The maximum-likelihood tree was built with IQ-TREE. A total of 421 Arenicellales genomes were predicted to encode AprA, while 528 were predicted to contain the single copy gene recA. The aprA gene was found in the families UBA868 (398 genomes), UBA5680 (17 genomes), BMS3Bbin11 (represented by one genome), LS-SOB (present in all four genomes) and one unclassified Arenicellales. UBA868 peptides fall in three clusters. UBA5680, BMS3Bbin11 and LS-SOB AprA peptides are within the Gammaproteobacteria in the figure. This reference tree was used to predict the function and taxonomy of the metatranscriptome reads by placing the corresponding peptides on the tree.
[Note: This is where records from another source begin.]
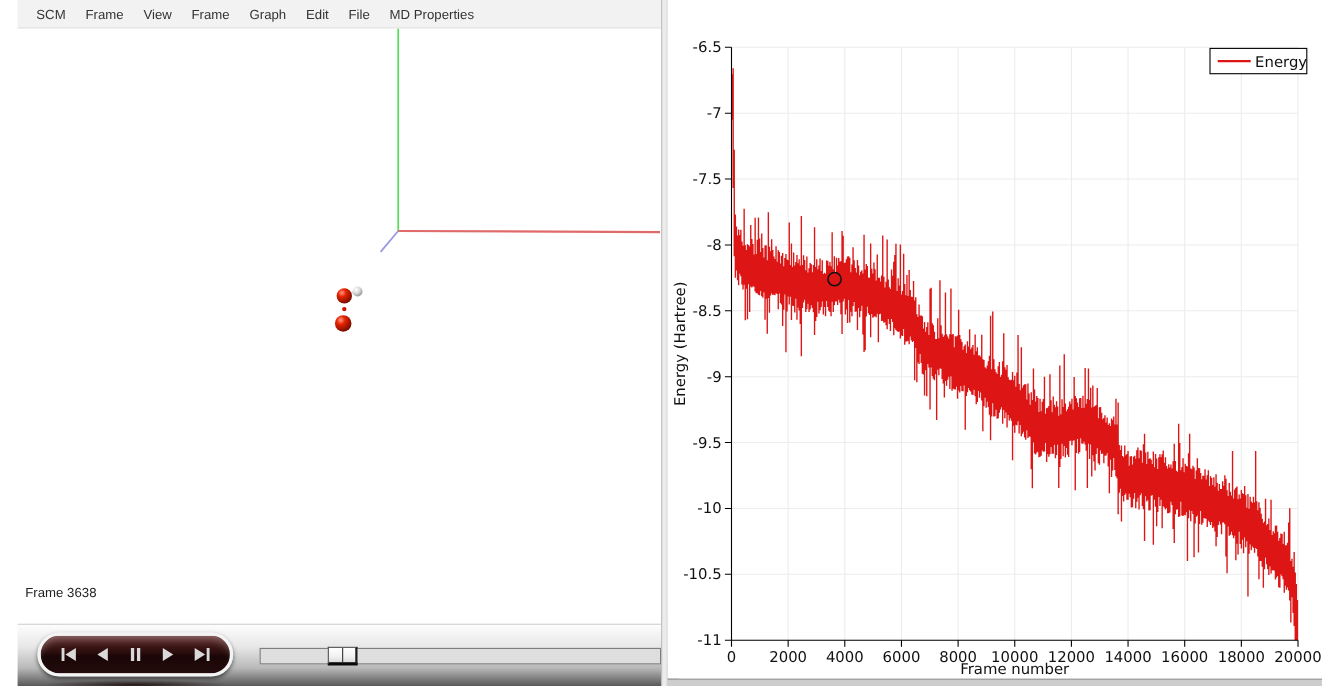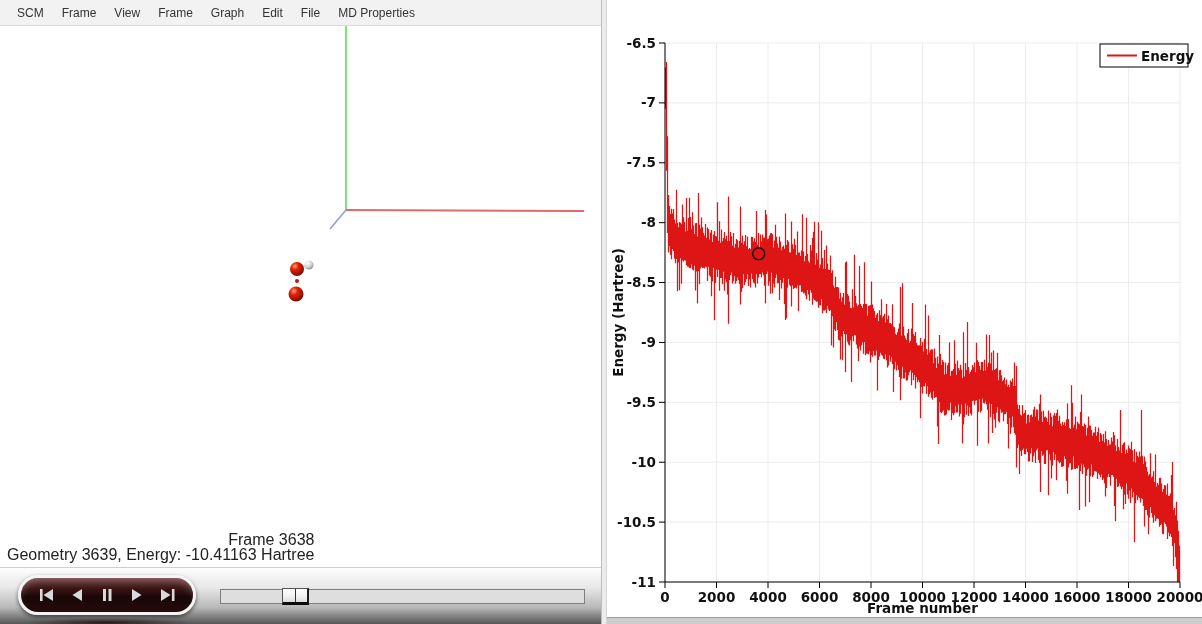"SCM" #left-panel { left: 0 -> 16px }
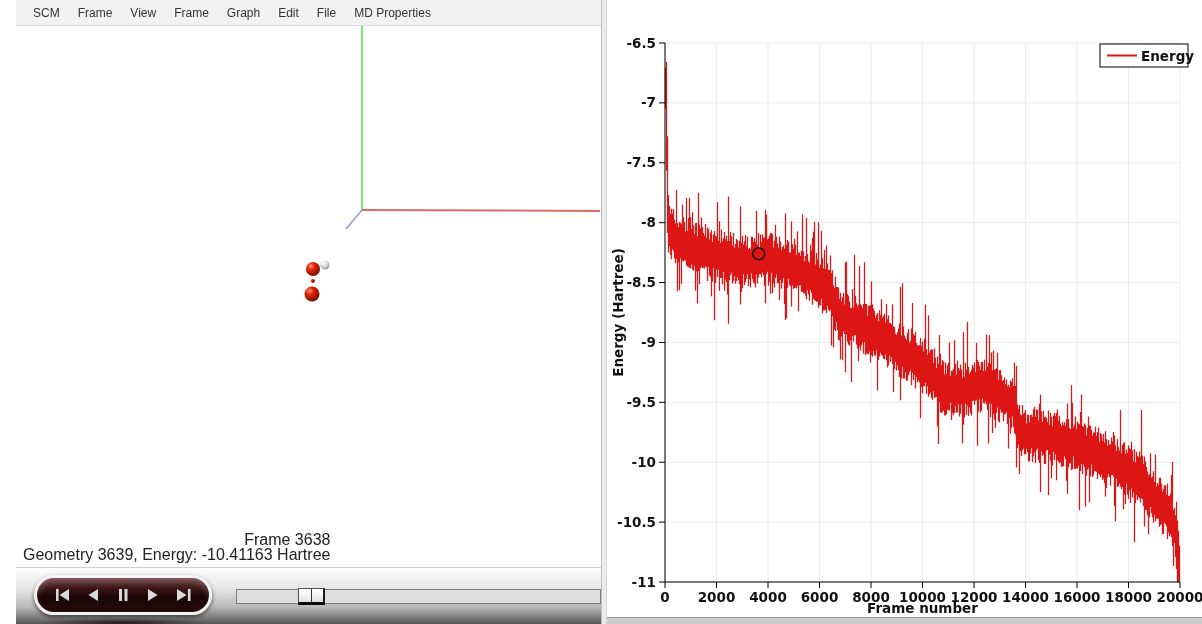"-6.5" #right-panel { font-weight: bold -> none }
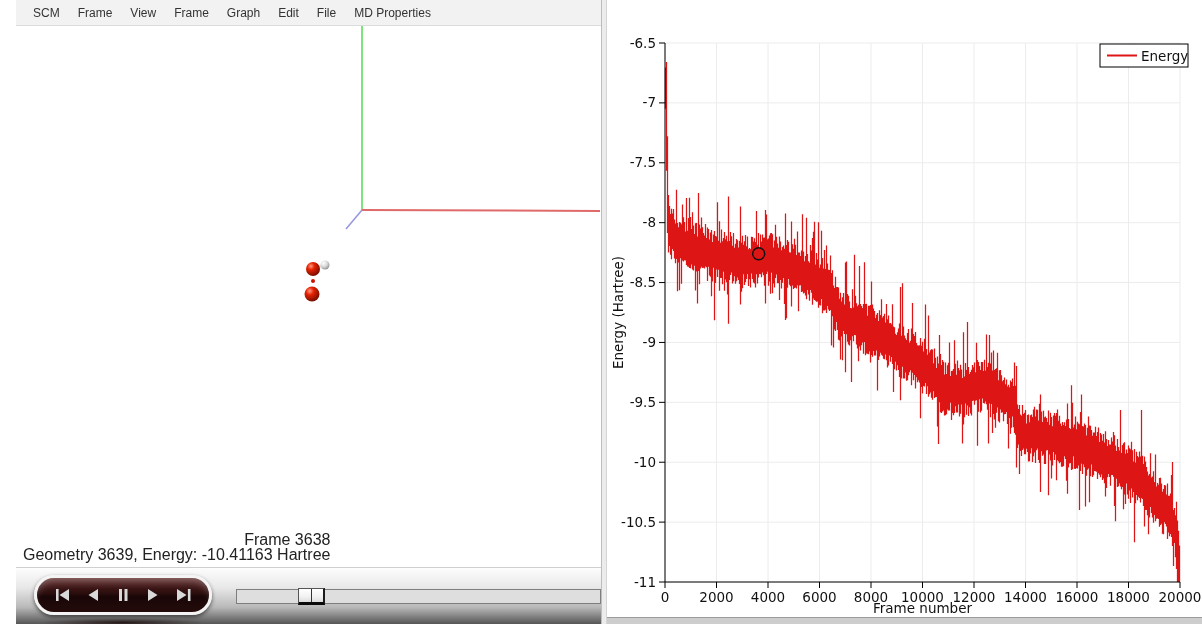"Frame 3638" #status { font-size: 16px -> 12px; text-align: right -> none }
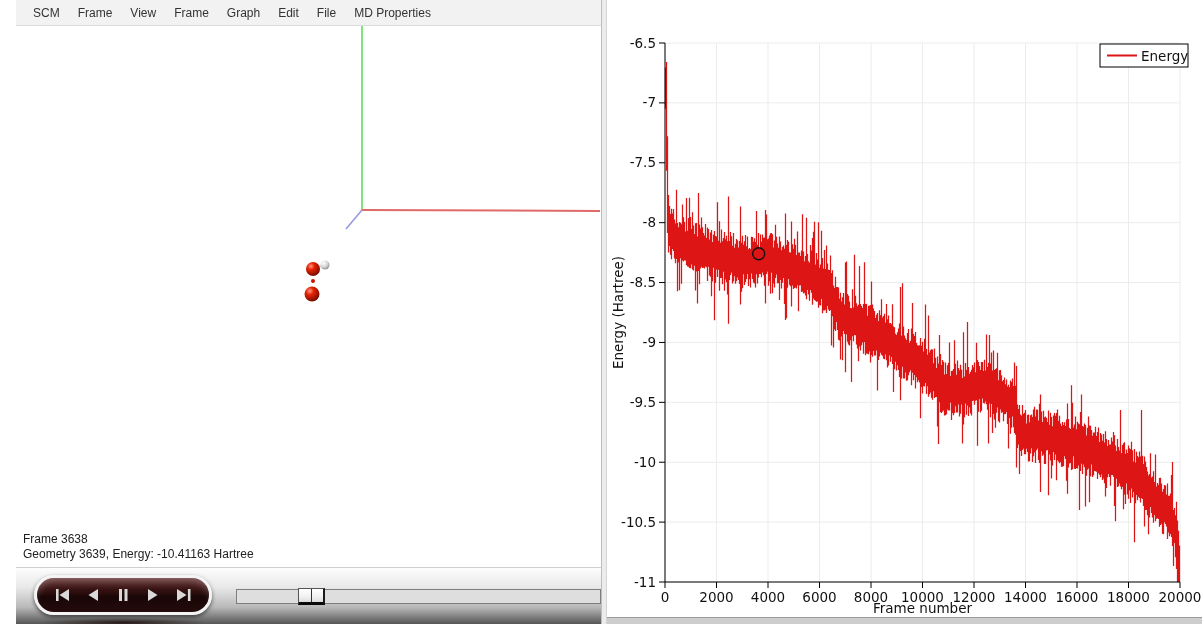"Geometry 3639, Energy: -10.41163 Hartree" div { html: <div>Geometry 3639, Energy: -10.41163 Hartree</div> -> none }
The smaller tree at the upper right shows part of the UBA868 sequences and some of the Ocean Microbial Reference Gene Catalog (OM-RGC) peptides that were placed within this subcluster. For the sake of simplicity in Figs. 1 and 6, subclusters with the bigger font in their names include the taxa with smaller font. Circles at nodes are proportional to the bootstrap values ≥70% based on 100 replicates. Scale bar indicates number of substitutions per site.